_What to work on_
Although the data below contains pictures, please reproduce only its words, exactly.

_Dataset_
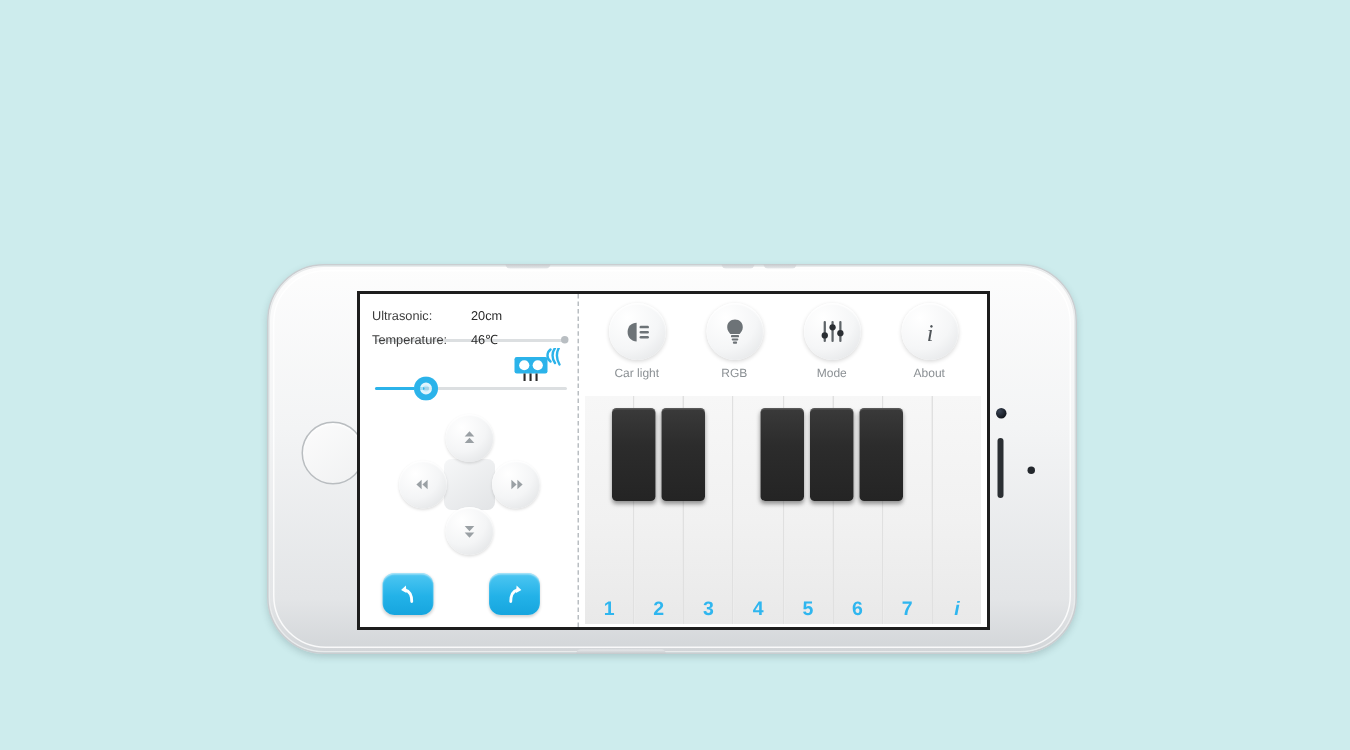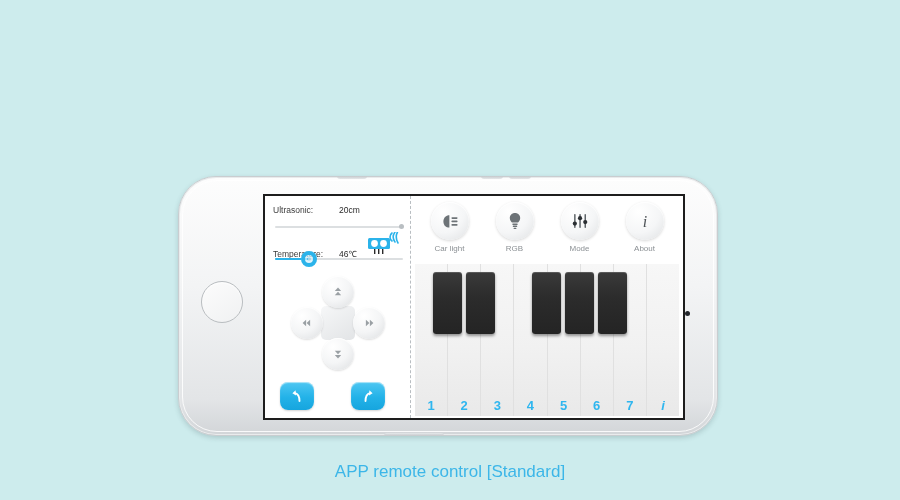--- a/index.html
+++ b/index.html
@@ -77,38 +77,37 @@
   }
 
   
   #screen {
     position: absolute; left: 59px; top: 17px;
     width: 422px; height: 226px;
     background: #ffffff;
     border: 2px solid #1d1d1d;
     overflow: hidden;
     display: flex;
-    margin-left: 25px;
   }
 
   
   #left-pane {
     position: relative;
     width: 146px; height: 100%;
     background: #ffffff;
     border-right: 1px dashed #b9bec2;
     flex: none;
   }
   .readout-row {
     position: absolute; left: 8px; width: 132px;
     display: flex; align-items: center;
     font-size: 8.5px; color: #3c3c3c;
   }
   #row-ultrasonic { top: 9px; }
-  #row-temperature { top: 52px; }
+  #row-temperature { top: 24px; }
   .readout-label { width: 66px; }
   .readout-value { font-weight: normal; color: #2b2b2b; }
 
   .slider { position: absolute; left: 10px; width: 128px; height: 10px; }
   #slider-ultrasonic { top: 26px; }
   #slider-temperature { top: 58px; }
   .slider-track {
     position: absolute; left: 0; top: 4px; width: 100%; height: 2px;
     background: #dcdfe1; border-radius: 1px;
   }
@@ -425,15 +424,14 @@
             <div class="black-key" style="left:117px"></div>
             <div class="black-key" style="left:150px"></div>
             <div class="black-key" style="left:183px"></div>
           </div>
         </div>
 
       </div>
     </div>
   </div>
 
-  <div id="caption">APP remote control [Standard]</div>
 
 </div>
 
 </body></html>

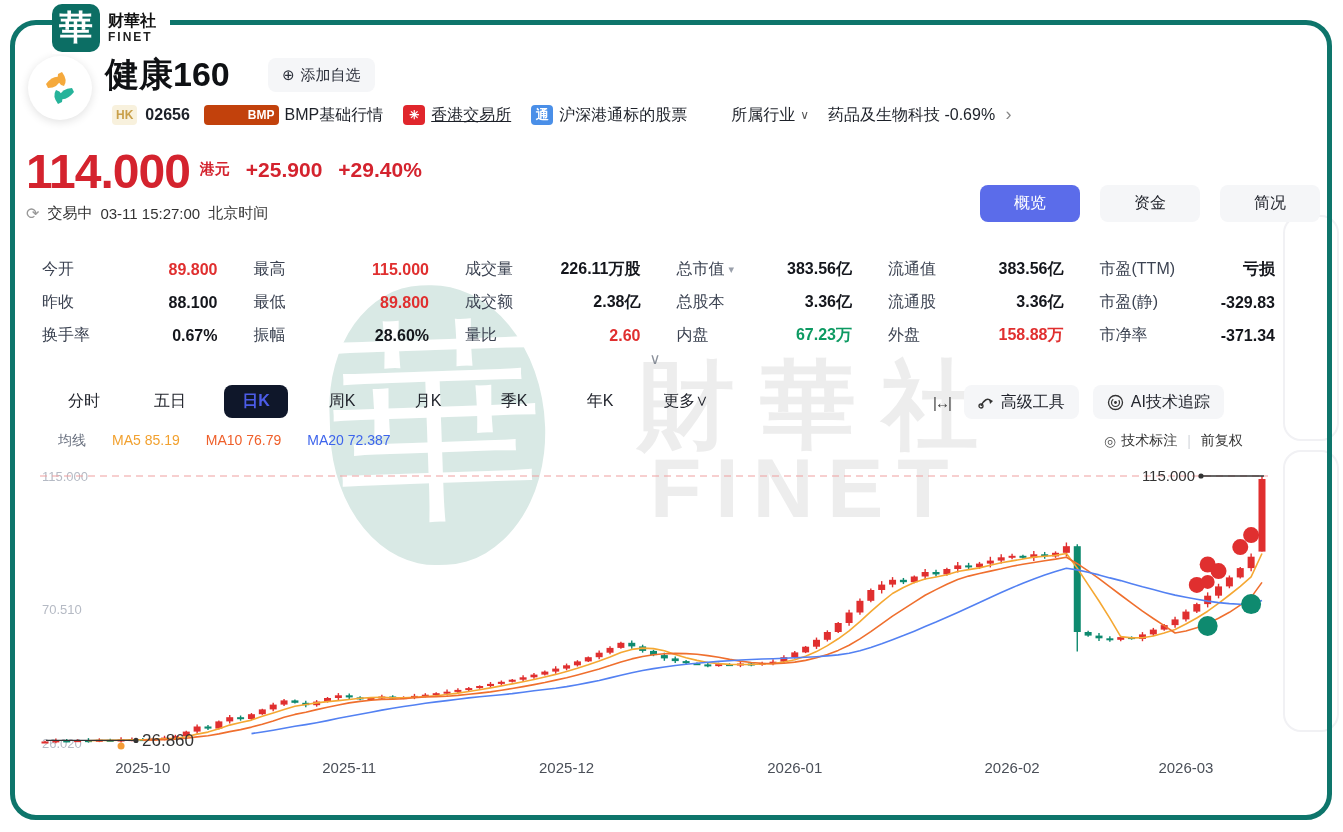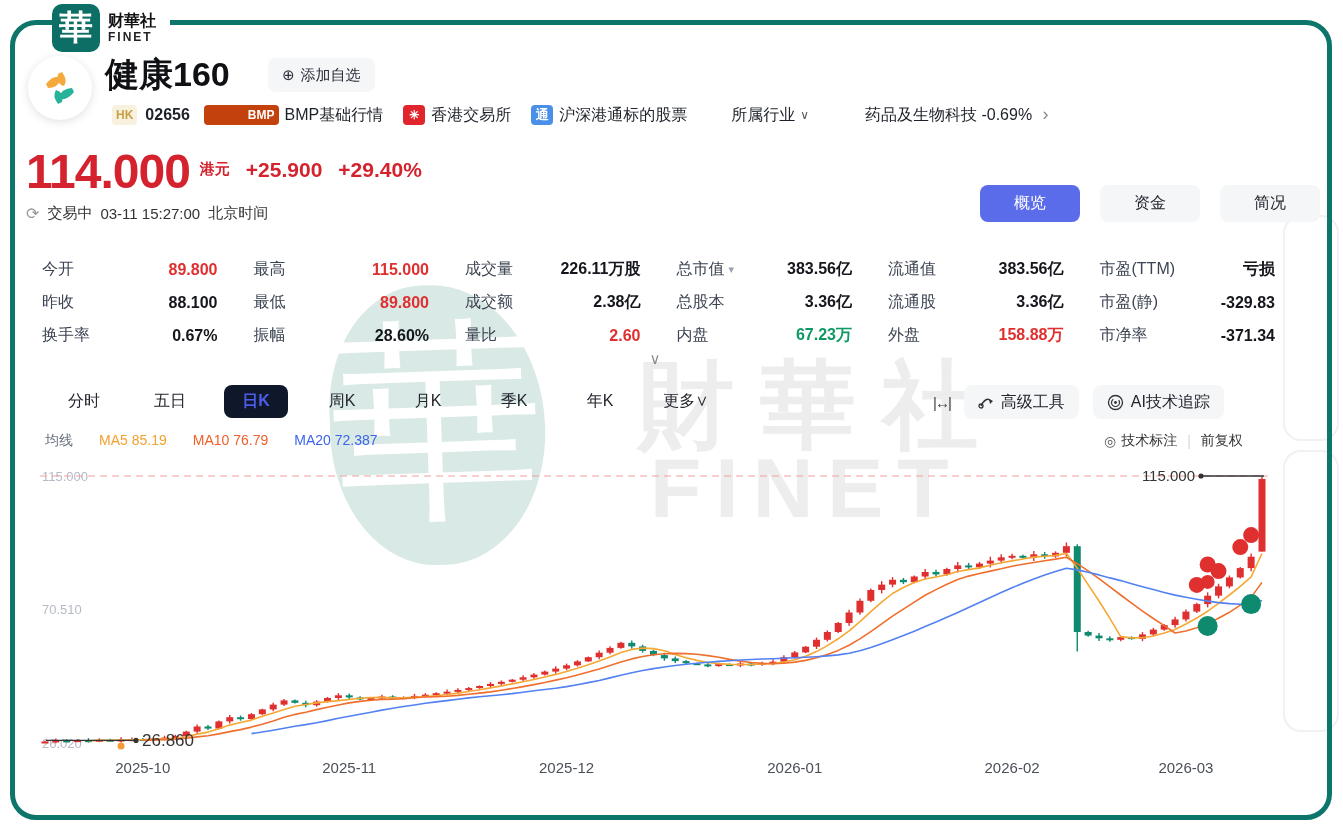--- a/index.html
+++ b/index.html
@@ -65,21 +65,21 @@
   
   .period-row{left:52px;top:385px;display:flex;gap:22px;z-index:2;}
   .ptab{min-width:64px;height:33px;border-radius:8px;display:flex;align-items:center;justify-content:center;
         font-size:16px;color:#23262e;gap:2px;}
   .ptab.active{background:#0f172a;color:#4c5ce8;font-weight:700;}
   .tool-row{left:933px;top:385px;display:flex;align-items:center;gap:14px;z-index:2;}
   .expand-ic{font-size:15px;color:#444;letter-spacing:-2px;}
   .tool-btn{height:34px;padding:0 14px;background:#f5f6f8;border-radius:8px;display:flex;
             align-items:center;gap:7px;font-size:16px;color:#23262e;}
   
-  .ma-row{left:45px;top:432px;display:flex;gap:26px;font-size:14px;z-index:2;}
+  .ma-row{left:58px;top:432px;display:flex;gap:26px;font-size:14px;z-index:2;}
   .ma-pre{color:#6b7280;}
   .ma5{color:#f2a12f;} .ma10{color:#ef5f2a;} .ma20{color:#3d64ec;}
   .annot-row{left:1104px;top:432px;display:flex;align-items:center;gap:10px;font-size:14px;color:#333;z-index:2;}
   .annot-row .sep{color:#d5d8dd;}
   .annot-row .ic{color:#555;}
   
   .chart{left:40px;top:458px;z-index:1;}
   
   .side-card{border:2px solid #f1f1f4;border-radius:18px;background:#fff;z-index:1;}
 </style>
@@ -119,28 +119,28 @@
     <span>⊕</span>
     <span>添加自选</span>
   </div>
 
   <div class="abs tag-row">
     <span class="badge b-hk">HK</span>
     <span style="margin:0 14px 0 8px;font-weight:700;">02656</span>
     <span class="badge b-bmp">BMP</span>
     <span style="margin:0 20px 0 6px;">BMP基础行情</span>
     <span class="badge b-flag">✳</span>
-    <span style="margin:0 20px 0 6px;">香港交易所</span>
+    <span style="margin:0 20px 0 6px;text-decoration:underline;">香港交易所</span>
     <span class="badge b-tong">通</span>
     <span style="margin:0 44px 0 6px;">沪深港通标的股票</span>
     <span style="display:flex;align-items:center;">
       <span>所属行业</span>
       <span class="chev">∨</span>
     </span>
-    <span style="margin-left:56px;">
+    <span style="margin-left:19px;">
       <span>药品及生物科技 -0.69%</span>
       <span class="gray-arrow">›</span>
     </span>
   </div>
 
   <div class="abs price-row">
     <span class="price">114.000</span>
     <span class="cur">港元</span>
     <span class="chg">+25.900</span>
     <span class="chg">+29.40%</span>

_Exercise output_
--- a/index.html
+++ b/index.html
@@ -77,38 +77,37 @@
   }
 
   
   #screen {
     position: absolute; left: 59px; top: 17px;
     width: 422px; height: 226px;
     background: #ffffff;
     border: 2px solid #1d1d1d;
     overflow: hidden;
     display: flex;
-    margin-left: 25px;
   }
 
   
   #left-pane {
     position: relative;
     width: 146px; height: 100%;
     background: #ffffff;
     border-right: 1px dashed #b9bec2;
     flex: none;
   }
   .readout-row {
     position: absolute; left: 8px; width: 132px;
     display: flex; align-items: center;
     font-size: 8.5px; color: #3c3c3c;
   }
   #row-ultrasonic { top: 9px; }
-  #row-temperature { top: 52px; }
+  #row-temperature { top: 24px; }
   .readout-label { width: 66px; }
   .readout-value { font-weight: normal; color: #2b2b2b; }
 
   .slider { position: absolute; left: 10px; width: 128px; height: 10px; }
   #slider-ultrasonic { top: 26px; }
   #slider-temperature { top: 58px; }
   .slider-track {
     position: absolute; left: 0; top: 4px; width: 100%; height: 2px;
     background: #dcdfe1; border-radius: 1px;
   }
@@ -425,15 +424,14 @@
             <div class="black-key" style="left:117px"></div>
             <div class="black-key" style="left:150px"></div>
             <div class="black-key" style="left:183px"></div>
           </div>
         </div>
 
       </div>
     </div>
   </div>
 
-  <div id="caption">APP remote control [Standard]</div>
 
 </div>
 
 </body></html>

--- a/index.html
+++ b/index.html
@@ -65,21 +65,21 @@
   
   .period-row{left:52px;top:385px;display:flex;gap:22px;z-index:2;}
   .ptab{min-width:64px;height:33px;border-radius:8px;display:flex;align-items:center;justify-content:center;
         font-size:16px;color:#23262e;gap:2px;}
   .ptab.active{background:#0f172a;color:#4c5ce8;font-weight:700;}
   .tool-row{left:933px;top:385px;display:flex;align-items:center;gap:14px;z-index:2;}
   .expand-ic{font-size:15px;color:#444;letter-spacing:-2px;}
   .tool-btn{height:34px;padding:0 14px;background:#f5f6f8;border-radius:8px;display:flex;
             align-items:center;gap:7px;font-size:16px;color:#23262e;}
   
-  .ma-row{left:45px;top:432px;display:flex;gap:26px;font-size:14px;z-index:2;}
+  .ma-row{left:58px;top:432px;display:flex;gap:26px;font-size:14px;z-index:2;}
   .ma-pre{color:#6b7280;}
   .ma5{color:#f2a12f;} .ma10{color:#ef5f2a;} .ma20{color:#3d64ec;}
   .annot-row{left:1104px;top:432px;display:flex;align-items:center;gap:10px;font-size:14px;color:#333;z-index:2;}
   .annot-row .sep{color:#d5d8dd;}
   .annot-row .ic{color:#555;}
   
   .chart{left:40px;top:458px;z-index:1;}
   
   .side-card{border:2px solid #f1f1f4;border-radius:18px;background:#fff;z-index:1;}
 </style>
@@ -119,28 +119,28 @@
     <span>⊕</span>
     <span>添加自选</span>
   </div>
 
   <div class="abs tag-row">
     <span class="badge b-hk">HK</span>
     <span style="margin:0 14px 0 8px;font-weight:700;">02656</span>
     <span class="badge b-bmp">BMP</span>
     <span style="margin:0 20px 0 6px;">BMP基础行情</span>
     <span class="badge b-flag">✳</span>
-    <span style="margin:0 20px 0 6px;">香港交易所</span>
+    <span style="margin:0 20px 0 6px;text-decoration:underline;">香港交易所</span>
     <span class="badge b-tong">通</span>
     <span style="margin:0 44px 0 6px;">沪深港通标的股票</span>
     <span style="display:flex;align-items:center;">
       <span>所属行业</span>
       <span class="chev">∨</span>
     </span>
-    <span style="margin-left:56px;">
+    <span style="margin-left:19px;">
       <span>药品及生物科技 -0.69%</span>
       <span class="gray-arrow">›</span>
     </span>
   </div>
 
   <div class="abs price-row">
     <span class="price">114.000</span>
     <span class="cur">港元</span>
     <span class="chg">+25.900</span>
     <span class="chg">+29.40%</span>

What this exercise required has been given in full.